The annual event was a collaboration between the Women’s Resource Center, the PSU Bicycle Cooperative, Allies Against Rape Culture and the Portland Women’s Crisis Line. The night included a community bike ride from Colonel Summer Park to campus, performances by local artists, testimonies of sexual and domestic violence survivors, a candle-lit vigil and a rally around downtown to raise awareness of sexual assault.
Take Back the Night has existed in one form or another across campuses in the United States for over 30 years.
For years the event on campus has grown and become more collaborative, organizers said, with more people willing to come out and share their experiences with sexual assault and how they have become empowered to speak out against it.
This event is designed to give people the chance they might not otherwise have to share what they have learned and how to help others. As one woman at the event explained it, it puts them on “a road to healing.”
The night’s bike ride, called Bike Back the Night, happened for the first time this year and was planned separately from Take Back the Night. The idea, which was sponsored by the Portland Women’s Crisis Line, came from one of the employees of the center, Ledena Mattox, who attended Take Back the Night last year and wanted to incorporate bikes into the outreach. Mattox, along with co-organizer Lyndi Burton, saw Take Back the Night as the perfect opportunity to get involved with the community and bring visibility to sexual assault and the crisis line.
Along the ride, community members, including a mother and her preschool-aged daughter, held up signs saying, “thanks for the support.”
“It is a way for us as a community to say things can be different,” Burton said.
“The idea always was that our ride would bring people to Take Back the Night,” Mattox said. “I feel that it could only happen in Portland.”
About 75 riders biked over the Hawthorne Bridge and up Park Avenue to campus, where they were greeted with cheers outside the Smith Memorial Student Union.
One of the bikers, PSU alumnus Devin Dinihanian, heard about the event through a co-worker at the Portland Women’s Crisis Line. Dinihanian felt that sexual assault indirectly affects everyone, and he was there to demonstrate that people can have healthy relationships.
The two co-chairs of Take Back the Night, Tash Shatz and Bianca Fornoni, both members of the Allies Against Rape Culture student group, say they were very happy with the outcome of the event and the enthusiasm of the attendants.
“A lot more people showed up than we expected,” Fornoni said.
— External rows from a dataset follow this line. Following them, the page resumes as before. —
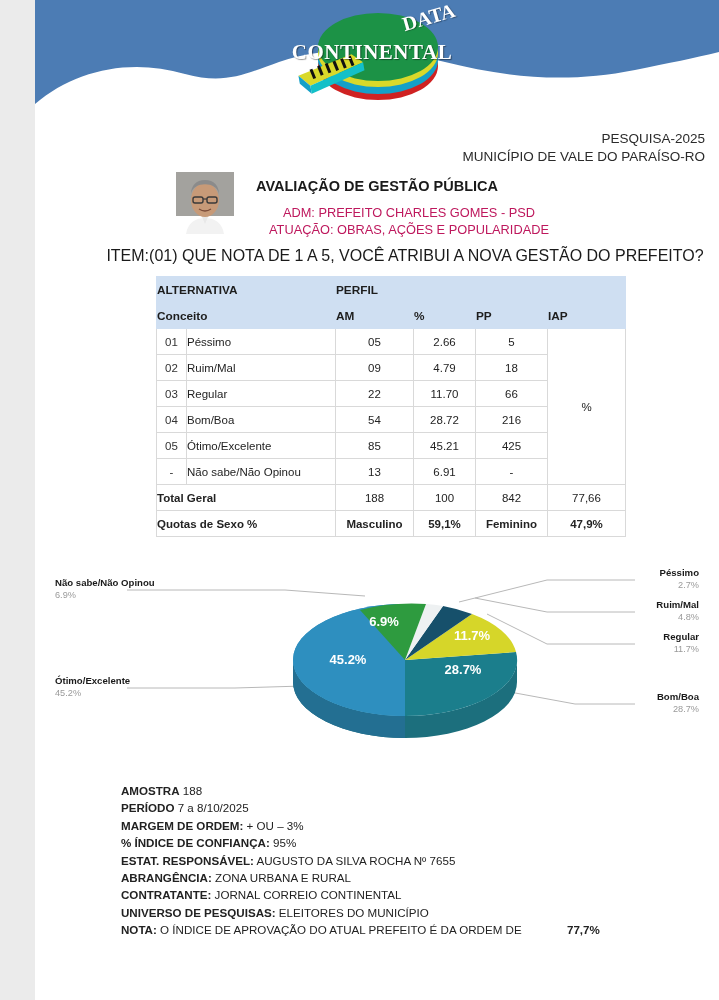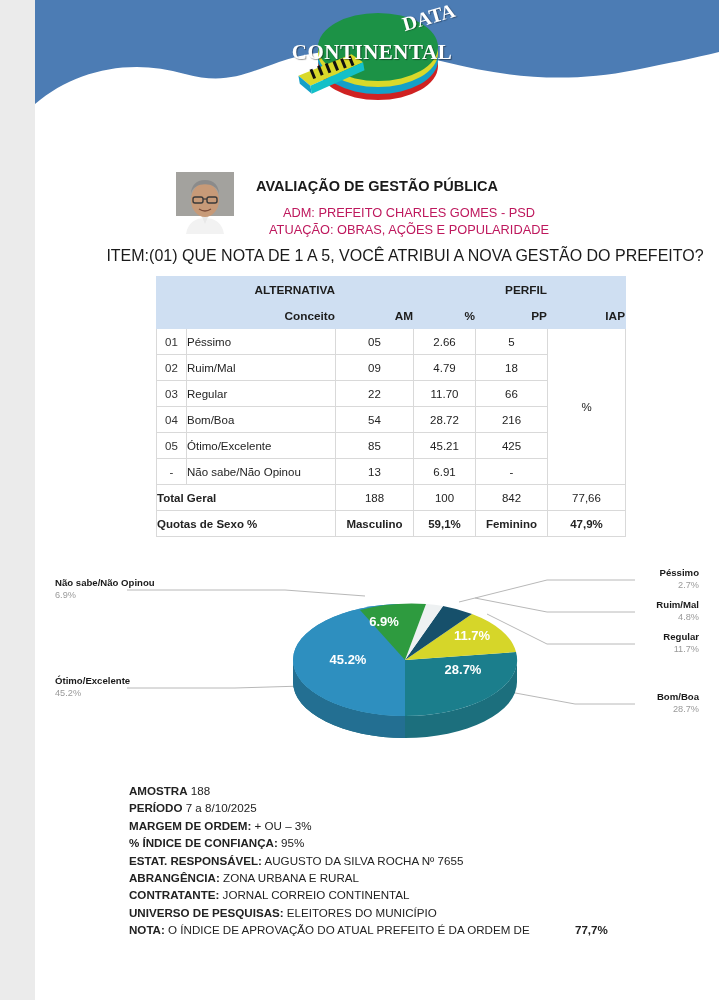"PESQUISA-2025" div.hdr-right { html: none -> <div> <div>PESQUISA-2025</div> <div>MUNICÍPIO DE VALE DO PARAÍSO-RO</div> </div> }
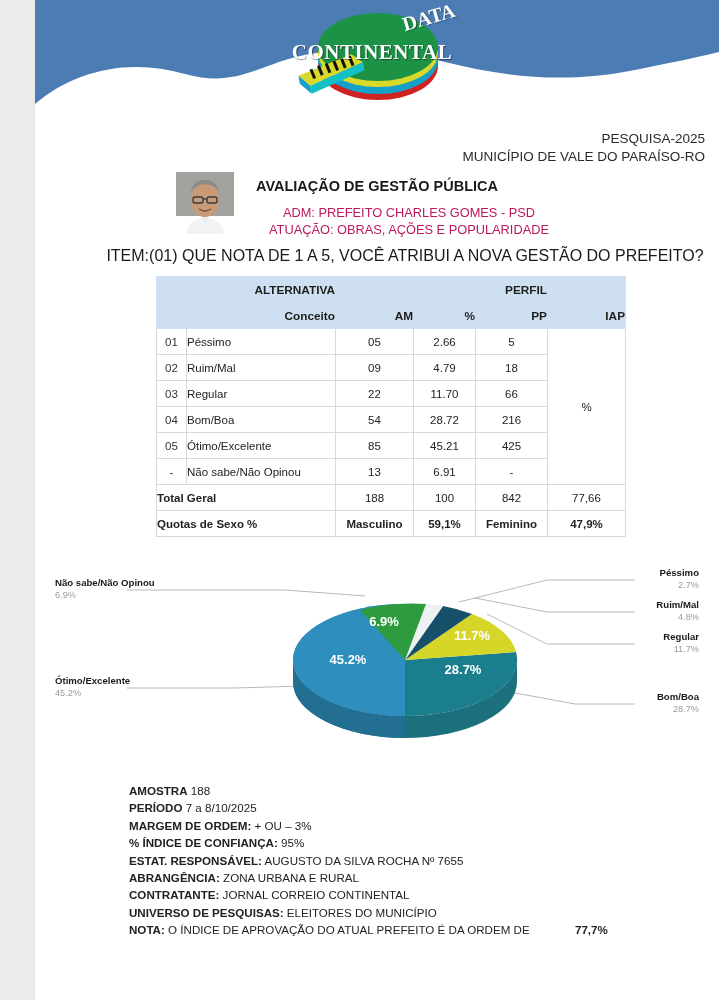"ALTERNATIVA" table.poll thead th { text-align: right -> left }
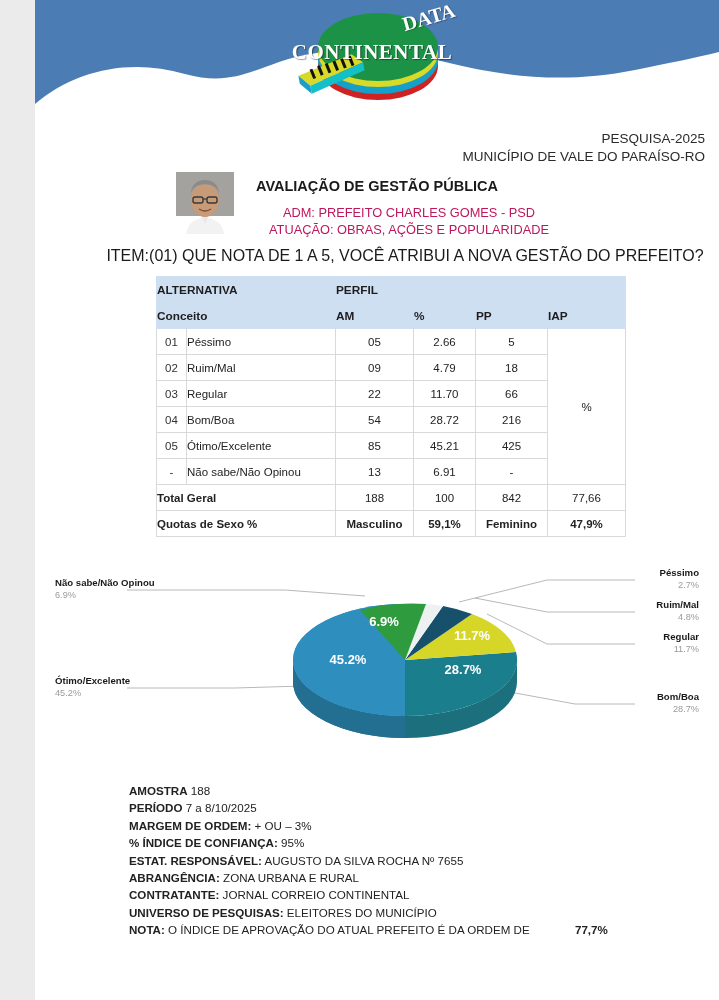"AMOSTRA" .footer .k { margin-left: 8px -> none }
Both Shatz and Fornoni took leadership roles for this event because they wanted to improve it and allow community members to voice their experiences. This year was the first time people from the community were allowed to speak without preplanning their testimonies.
“I think it makes more of an impact that way. It becomes more than a statistic, by seeing and hearing stories of one survivor after another talking about their experiences,” Fornoni said.
Shatz said that it is important for people to become aware of sexual assault and how to prevent it in the future. “The more folks get involved in the movement, it becomes more clear how rampant sexual assault is.”